Help arrives for Sandy-wrecked towns, others resist sand dunes
TOMS RIVER, N.J. | In one of the largest beach repair projects in U.S. history, the federal government has begun dumping so much sand on a stretch of the New Jersey shore that it could fill a football stadium more than five times over.
Yet even this $128 million project isn’t enough to repair the damage Superstorm Sandy did to the Jersey shore. And not everyone wants the help.
Few places in New Jersey suffered worse in Sandy than the Ortley Beach section of Toms River. A historically vulnerable part of the shore whose beaches are prone to worse-than-normal erosion, the community was devastated by the 2012 storm. And nearly five years later, things remain far from normal.
The neighborhood, a popular mix of yearround and summer vacation homes, remains pockmarked by vacant lots and the wooden frames of half-built houses.
But help is finally here: On the beach where the former police chief watched in awe as walls of water flowed across the barrier island from the ocean to the bay, a long-awaited beach replenishment and dune reconstruction program has finally begun. The U.S. Army Corps of Engineers began pumping sand Monday from an offshore location onto Ortley Beach’s painfully narrow beaches.
The work could not come a moment too soon in a community that dubbed itself “ground zero” of the catastrophic storm, where even Britain’s Prince Harry visited to eyeball the damage.
“I’m loving it,” said Larry Hometchko, a resident who only moved back into his rebuilt home last week — more than four years after the storm.
It’s still fairly lonely in his neighborhood, though.
“On my street, there’s only three of us,” Mr. Hometchko said.
“That’s a little depressing,” his wife, Debbie, added. “But everything’s going to be new again when it all gets rebuilt, so that’s the light at the end of the tunnel.”
The Army Corps says it eventually will pump enough sand ashore to fill MetLife Stadium in East Rutherford, New Jersey, where the NFL’s Giants and Jets play, five and a half times.
The project to widen beaches and build protective sand dunes spans a 14-mile stretch of the Jersey shore that saw Sandy’s worst damage. It includes Mantoloking, which was cut in two by the storm that carved a new inlet across the barrier island, and damaged or destroyed virtually every one of the borough’s 521 homes.
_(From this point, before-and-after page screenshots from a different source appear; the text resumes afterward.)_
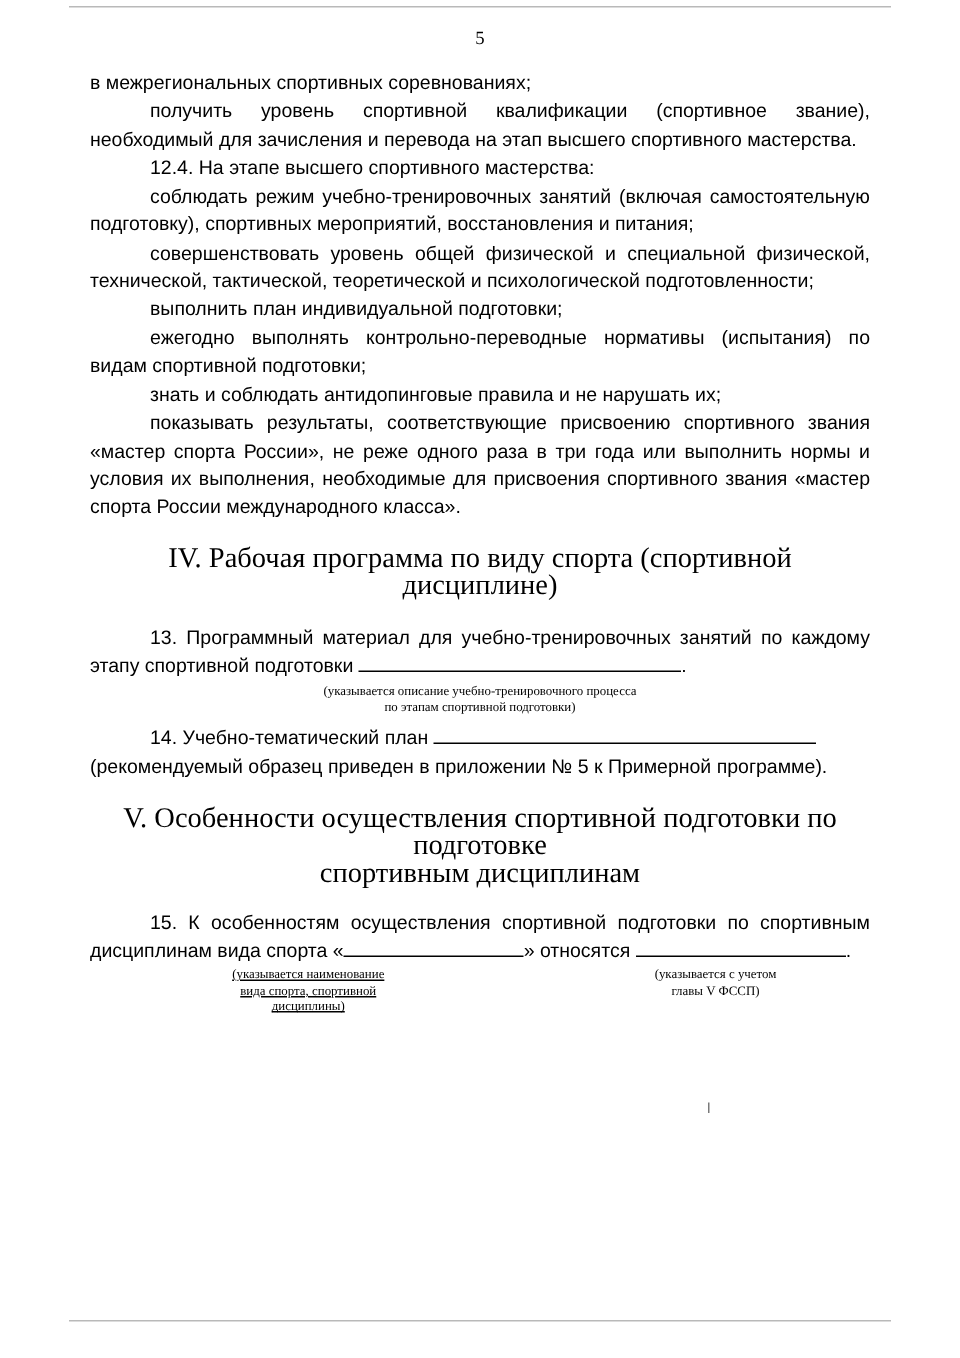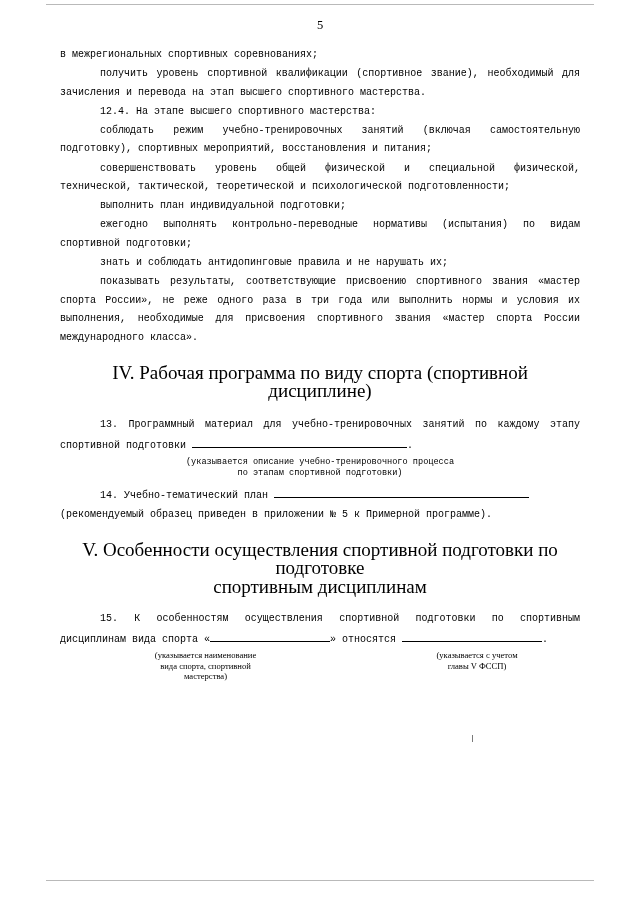--- a/index.html
+++ b/index.html
@@ -47,11 +47,11 @@
   }
   p.body {
     margin: 0 0 0.5px 0;
-    font-size: 10px;
+    font-size: 13px;
     line-height: 18.6px;
     text-align: justify;
     text-justify: inter-word;
-    font-family: Liberation Mono, monospace;
+    font-family: Liberation Sans, sans-serif;
   }
   p.body.indent {
     text-indent: 40px;

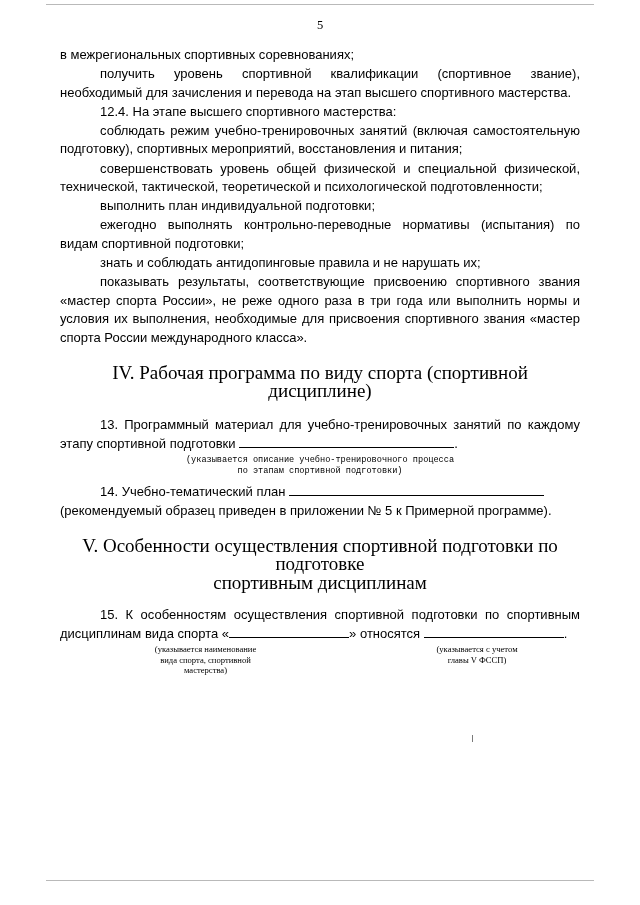--- a/index.html
+++ b/index.html
@@ -81,7 +81,7 @@
     font-size: 8.6px;
     line-height: 10.6px;
     text-align: center;
-    font-family: Liberation Mono, monospace;
+    font-family: Liberation Serif, serif;
     margin: 1px 0 0 0;
   }
   .note-block {

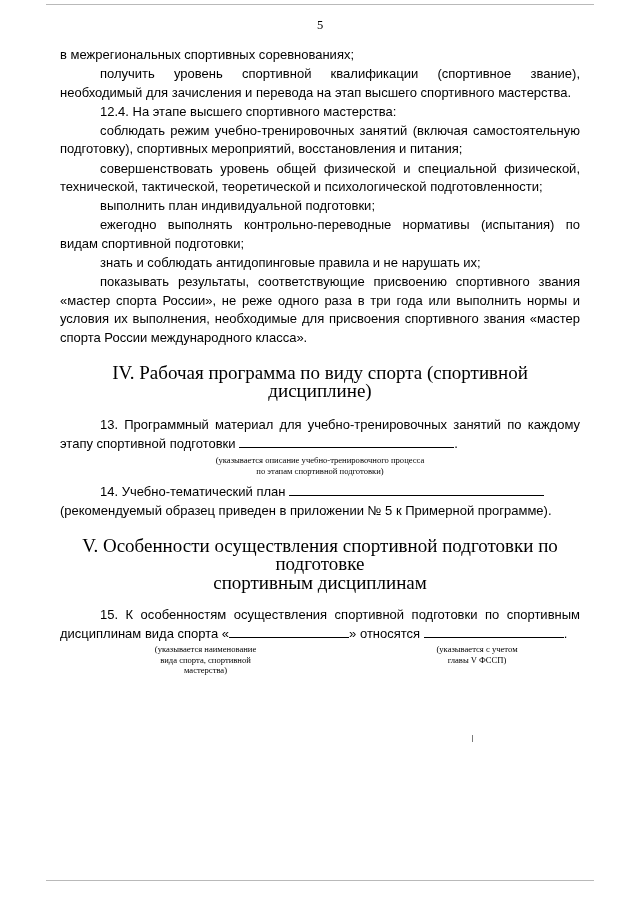--- a/index.html
+++ b/index.html
@@ -115,7 +115,7 @@
     text-align: center;
     font-family: "Liberation Serif", serif;
   }
-  .nc-left { width: 215px; margin-left: 38px; }
+  .nc-left { width: 215px; margin-left: 38px; text-decoration: underline; }
   .nc-right { width: 190px; margin-right: 8px; }
 </style>
 </head>

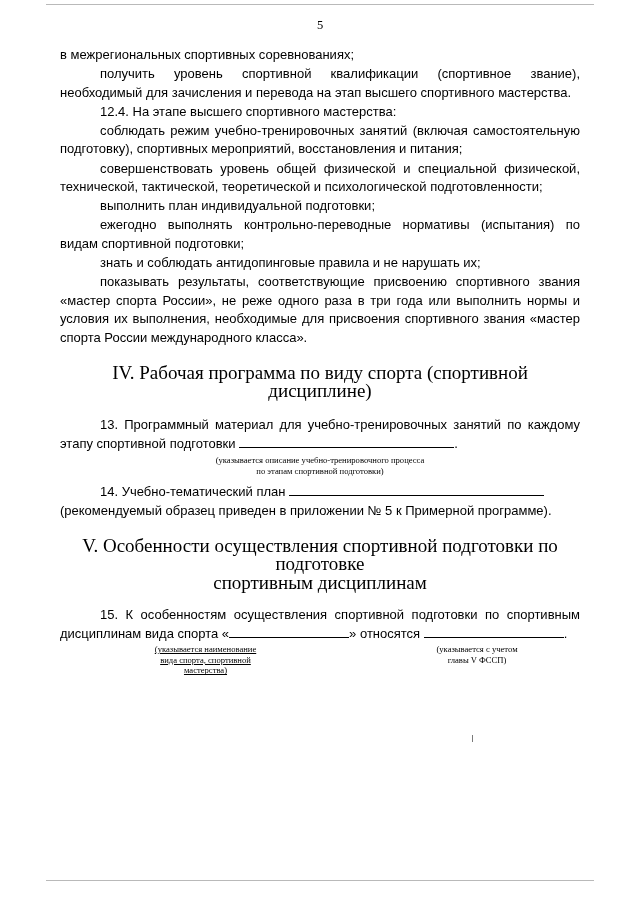--- a/index.html
+++ b/index.html
@@ -188,7 +188,7 @@
       <div class="nc nc-left">
         <div>(указывается наименование</div>
         <div>вида спорта, спортивной</div>
-        <div>мастерства)</div>
+        <div>дисциплины)</div>
       </div>
       <div class="nc nc-right">
         <div>(указывается с учетом</div>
And it includes the largest pockets of resistance to the dune project: Bay Head, where residents are suing to block the dunes, claiming the $5 million of their own money they spent on a rock wall offers better protection, and Point Pleasant Beach, where the privately owned Jenkinson’s Boardwalk opposes dunes that would reduce its prime beach territory. Both those towns remain mired in litigation, as do some scattered cases on Long Beach Island.
A similar revolt in Margate, just south of Atlantic City, died when two lawsuits challenging the project failed, including one that raised fears that puddles on the sand behind newly built dunes could breed mosquitoes that would spread the Zika virus.
Bob Martin, New Jersey’s environmental protection commissioner, said 128 easements remain to be acquired before work can be completed everywhere, 53 of which are in litigation. While praising those who signed voluntarily, Mr. Martin singled Bay Head out for special criticism, saying the wealthy enclave really wants to keep outsiders off its sand.
Hurricane Sandy devastated the New Jersey shore in 2012. The U.S. Army Corps of Engineers began pumping sand Monday onto Ortley Beach. This section of shore is prone to worse-than-normal erosion.